> [What you should do]: Pictures are to be left out, and the rest of the records reproduced exactly.

> [Exercise data]:
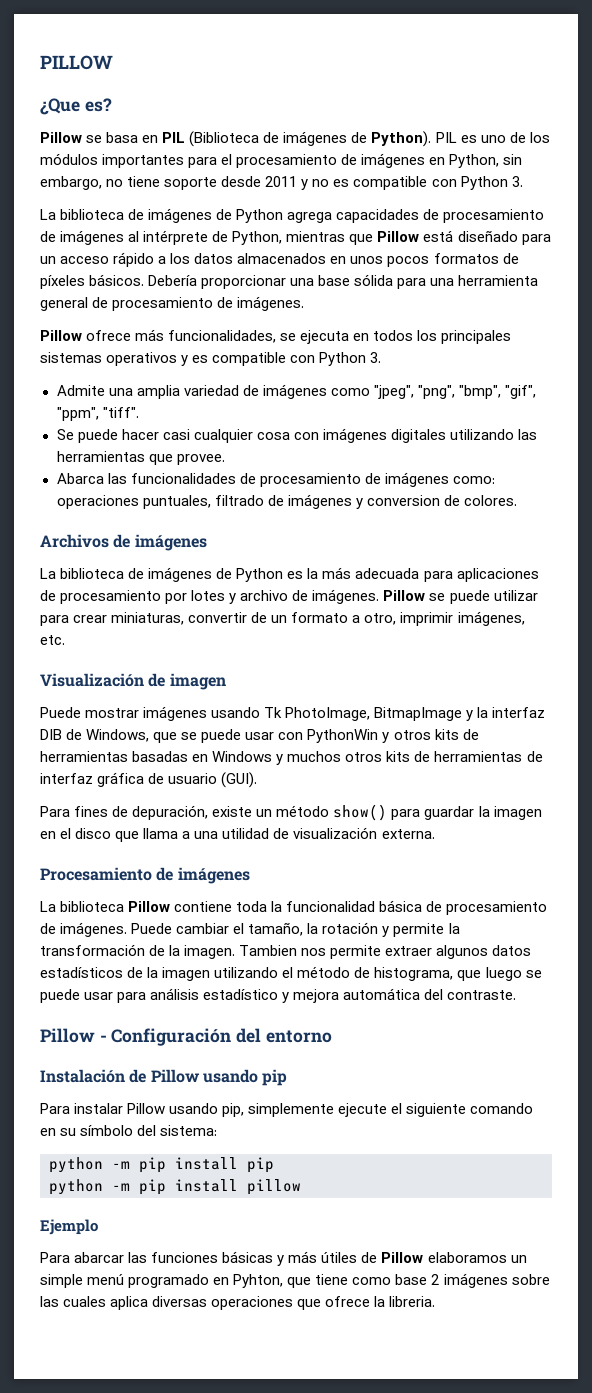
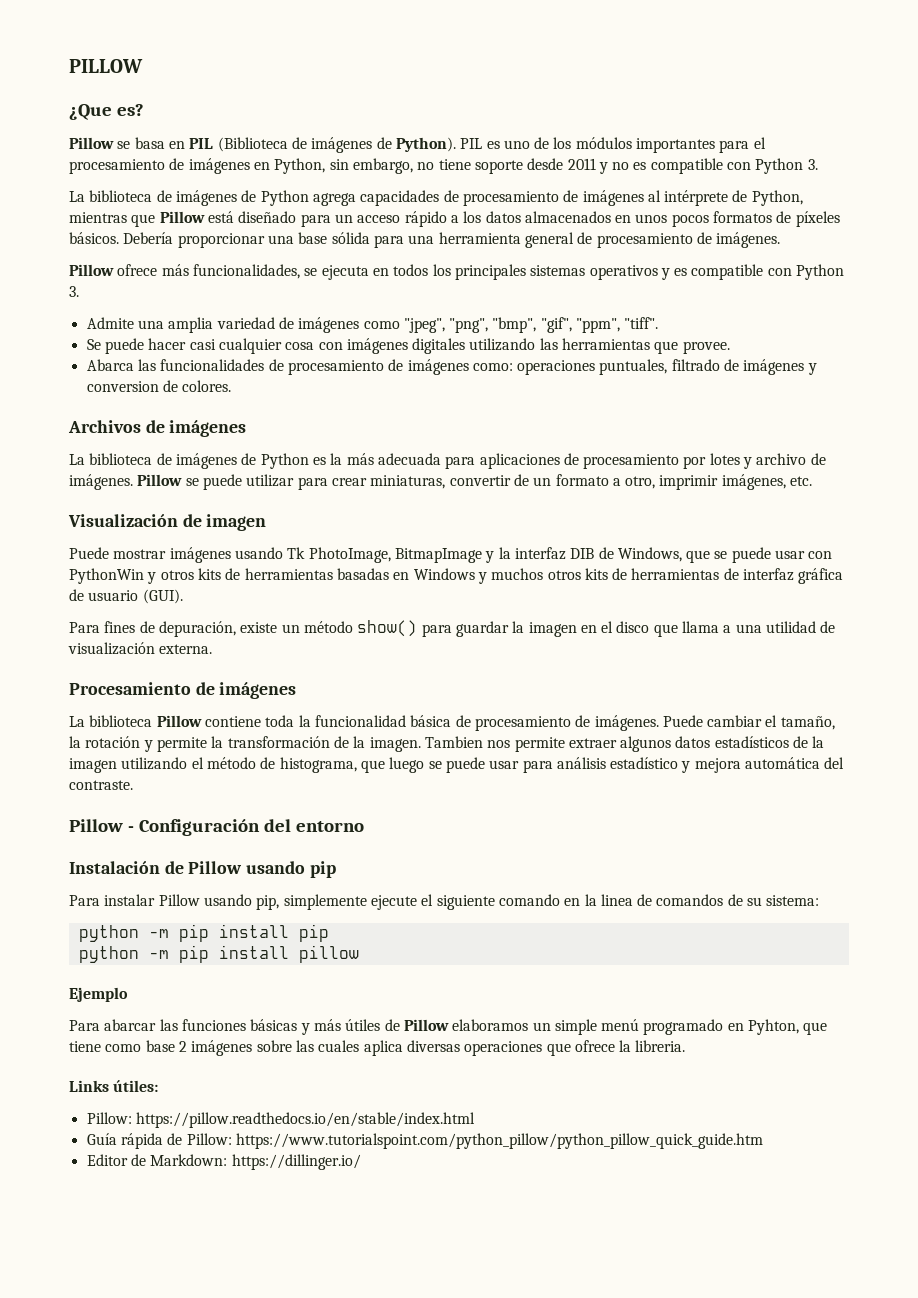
- Para instalar Pillow usando pip, simplemente ejecute el siguiente comando en su símbolo del sistema:
+ Para instalar Pillow usando pip, simplemente ejecute el siguiente comando en la linea de comandos de su sistema:
+ Links útiles:
+ Pillow: https://pillow.readthedocs.io/en/stable/index.html
+ Guía rápida de Pillow: https://www.tutorialspoint.com/python_pillow/python_pillow_quick_guide.htm
+ Editor de Markdown: https://dillinger.io/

> [Answer space]:
- Para instalar Pillow usando pip, simplemente ejecute el siguiente comando en su símbolo del sistema:
+ Para instalar Pillow usando pip, simplemente ejecute el siguiente comando en la linea de comandos de su sistema:
+ Links útiles:
+ Pillow: https://pillow.readthedocs.io/en/stable/index.html
+ Guía rápida de Pillow: https://www.tutorialspoint.com/python_pillow/python_pillow_quick_guide.htm
+ Editor de Markdown: https://dillinger.io/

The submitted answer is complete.